* **What you will do**
Below are the entries. Set down exactly the line containing "(612, 425) none" and each line after it.
---------------
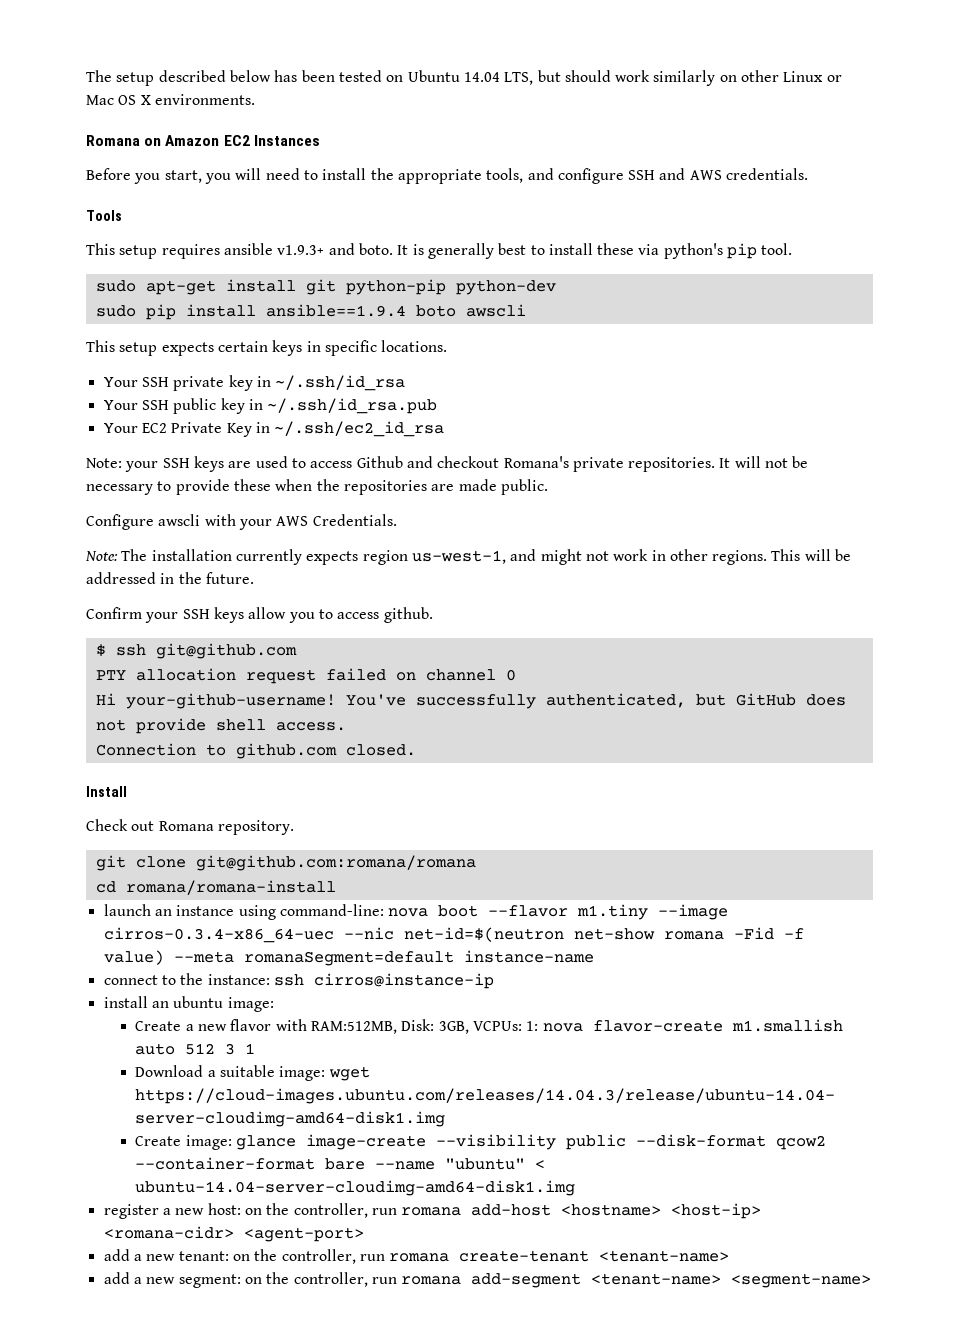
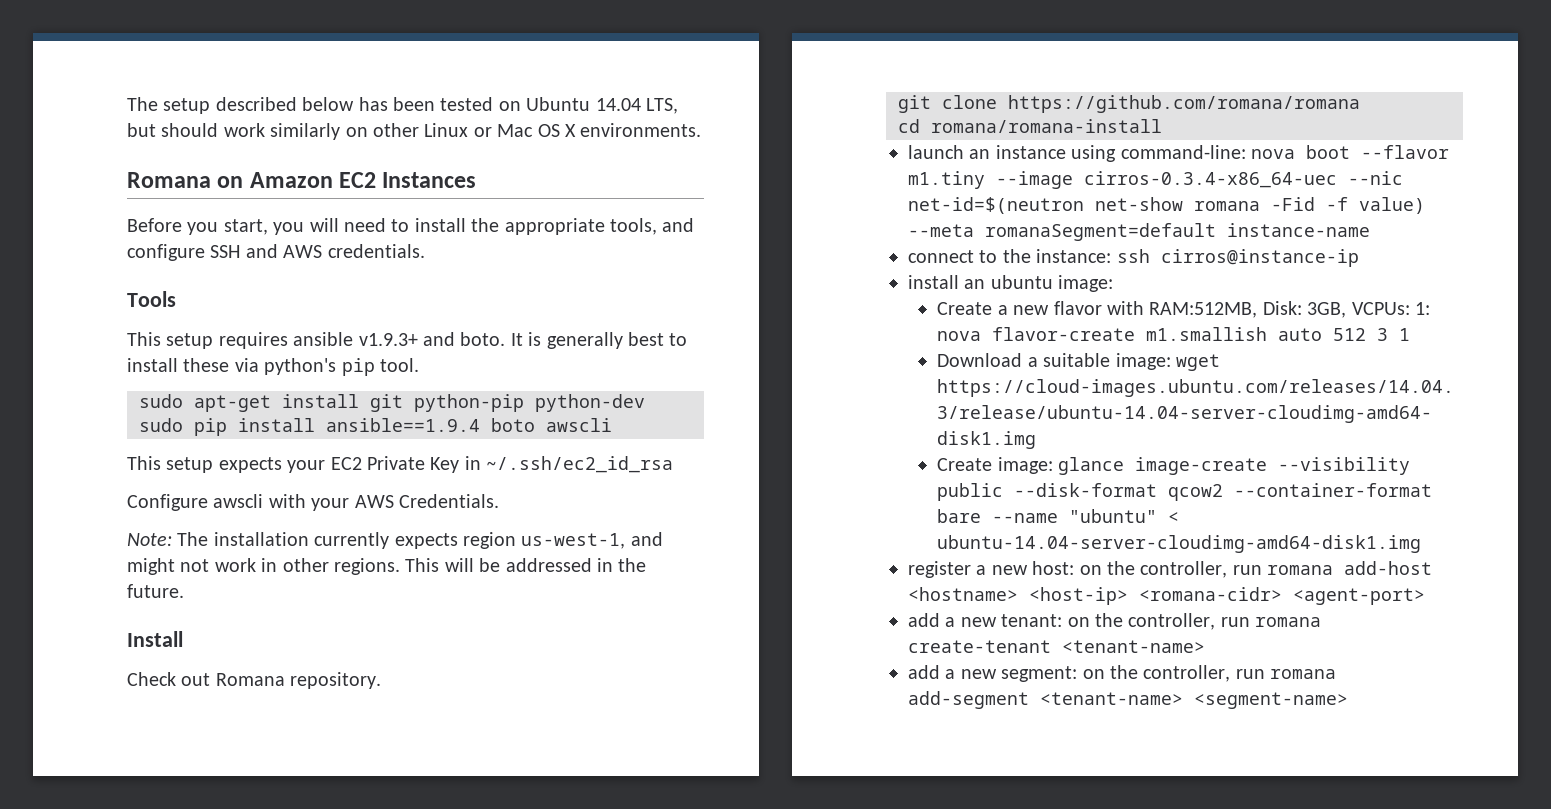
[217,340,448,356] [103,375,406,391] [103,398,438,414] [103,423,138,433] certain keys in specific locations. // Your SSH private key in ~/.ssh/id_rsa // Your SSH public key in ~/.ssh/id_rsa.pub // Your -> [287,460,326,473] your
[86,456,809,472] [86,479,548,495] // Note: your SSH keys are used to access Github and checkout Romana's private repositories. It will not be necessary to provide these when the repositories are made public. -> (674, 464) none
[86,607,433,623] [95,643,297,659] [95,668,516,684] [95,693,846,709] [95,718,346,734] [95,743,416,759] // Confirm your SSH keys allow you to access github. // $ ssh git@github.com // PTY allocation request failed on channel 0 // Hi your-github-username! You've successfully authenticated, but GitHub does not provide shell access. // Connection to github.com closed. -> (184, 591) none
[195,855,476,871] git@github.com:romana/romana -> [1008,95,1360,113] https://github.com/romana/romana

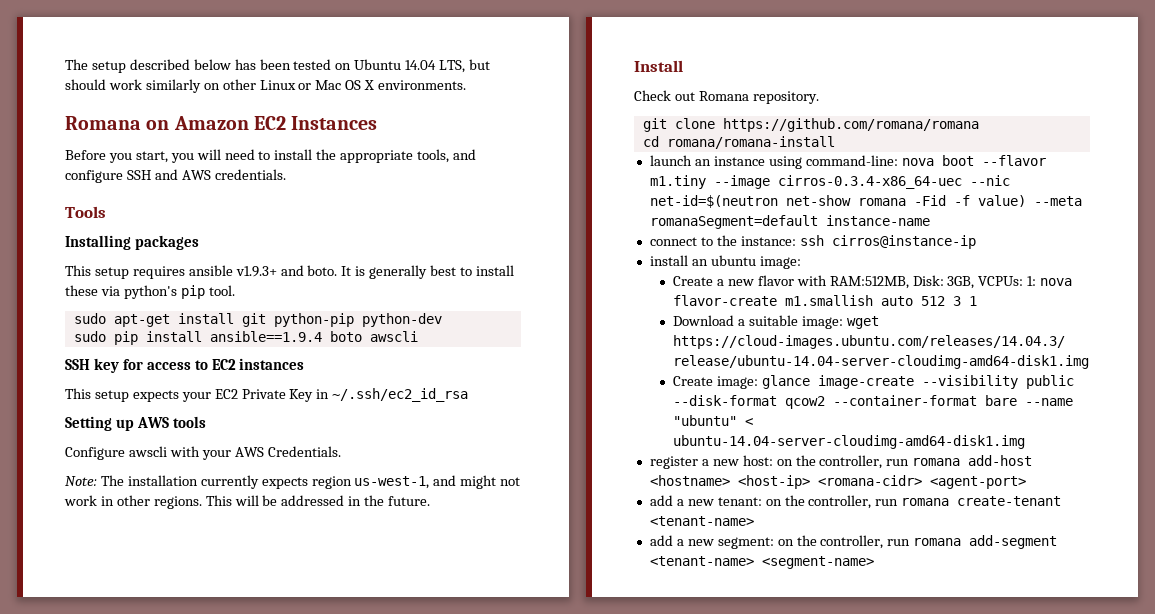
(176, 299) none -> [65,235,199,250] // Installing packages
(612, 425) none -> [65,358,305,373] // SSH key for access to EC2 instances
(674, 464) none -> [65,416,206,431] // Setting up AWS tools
---------------
* **Reply to the task**
(612, 425) none -> [65,358,305,373] // SSH key for access to EC2 instances
(674, 464) none -> [65,416,206,431] // Setting up AWS tools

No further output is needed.